Applications now open for €2,000 Mary Mulvihill Award for best ‘virus’ story

7 Oct 2020

Image: © peshkov/Stock.adobe.com

The annual Mary Mulvihill Award is once again looking for applicants, with this year’s entries to follow the theme of ‘virus’.

Students from across the country with a passion for science communication are being asked to apply for the 2021 Mary Mulvihill Award. The award sets the challenge to students to create an engaging piece of science media focused around a particular theme, this year’s being ‘virus’.

It was created as a project of Remembering Mary, an initiative established by family and friends of Mulvihill, who died in 2015. Its purpose is to honour her memory and her work in science journalism and science communication.

The award – with a prize of €2,000 – is open to undergraduate and postgraduate students enrolled in an Irish higher education institution at the time of submission. The closing date for submissions is 30 April 2021.

The competition’s organisers said entries can come in many different formats, including essays, infographics, memoirs or other formats including interviews presented in written, video or audio forms.

Many types of viruses

“This [year’s theme] has been very much in all of our minds as we face the Covid-19 pandemic,” said Cormac Sheridan, the competition’s administrator.

“But we invite entries that relate also to [the concept of viruses] as it comes up in other aspects of life and society. We encourage prospective entrants to think of virus, viral, virulent and related terms in their everyday as well as their scientific usage.”

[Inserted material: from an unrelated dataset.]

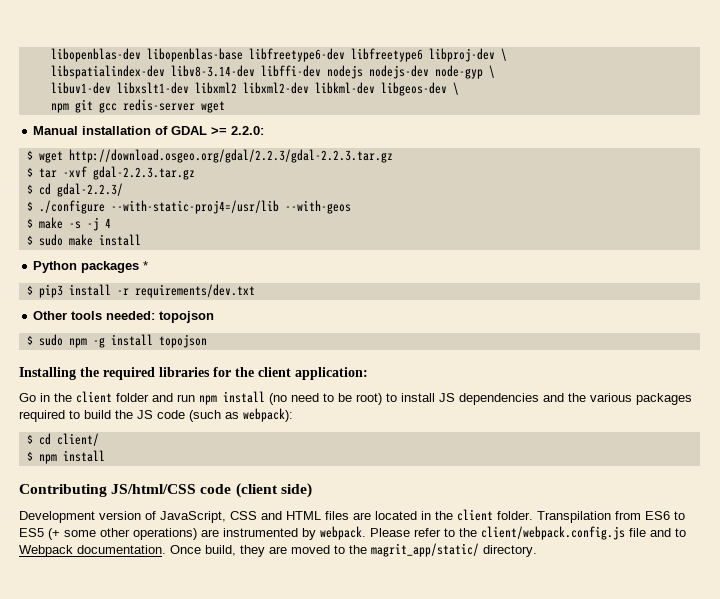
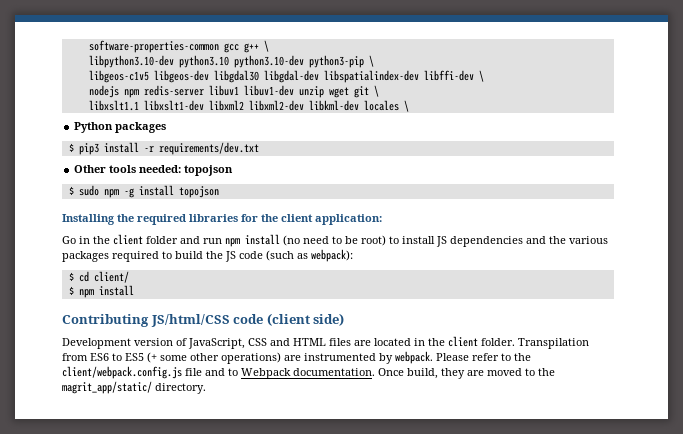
[50,48,507,62] [50,65,495,79] [50,82,111,94] libopenblas-dev libopenblas-base libfreetype6-dev libfreetype6 libproj-dev \ // libspatialindex-dev libv8-3.14-dev libffi-dev nodejs nodejs-dev node-gyp \ // libuv1-dev -> [88,40,269,53] [88,55,374,68] [88,70,484,83] [88,85,379,98] [88,100,139,111] software-properties-common gcc g++ \ // libpython3.10-dev python3.10 python3.10-dev python3-pip \ // libgeos-c1v5 libgeos-dev libgdal30 libgdal-dev libspatialindex-dev libffi-dev \ // nodejs npm redis-server libuv1 libuv1-dev unzip wget git \ // libxslt1.1
[380,82,459,96] [50,99,225,113] [33,126,265,135] [26,149,393,163] [26,166,195,180] [26,183,123,197] [26,200,351,214] [26,217,111,231] [26,234,141,246] libgeos-dev \ // npm git gcc redis-server wget // Manual installation of GDAL >= 2.2.0: // $ wget http://download.osgeo.org/gdal/2.2.3/gdal-2.2.3.tar.gz // $ tar -xvf gdal-2.2.3.tar.gz // $ cd gdal-2.2.3/ // $ ./configure --with-static-proj4=/usr/lib --with-geos // $ make -s -j 4 // $ sudo make install -> [363,100,409,112] locales \
[143,261,149,270] * -> (167, 127) none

This, he said, could include stories about how something may go viral, what makes Covid-19 conspiracies so virulent or a particular virus that helped shape our world.

In addition to the overall award prize, the judges may decide to make an additional award of €500 for highly commended entry.

In May, the winner of the 2020 edition was named as Roscommon student James Hayes for his biographical essay on mathematician William Rowan Hamilton. The focus of the piece was on Hamilton’s ‘flash of genius’ when he carved the quaternion equation that had just come into his mind on the stones of Broombridge in Cabra in October 1843.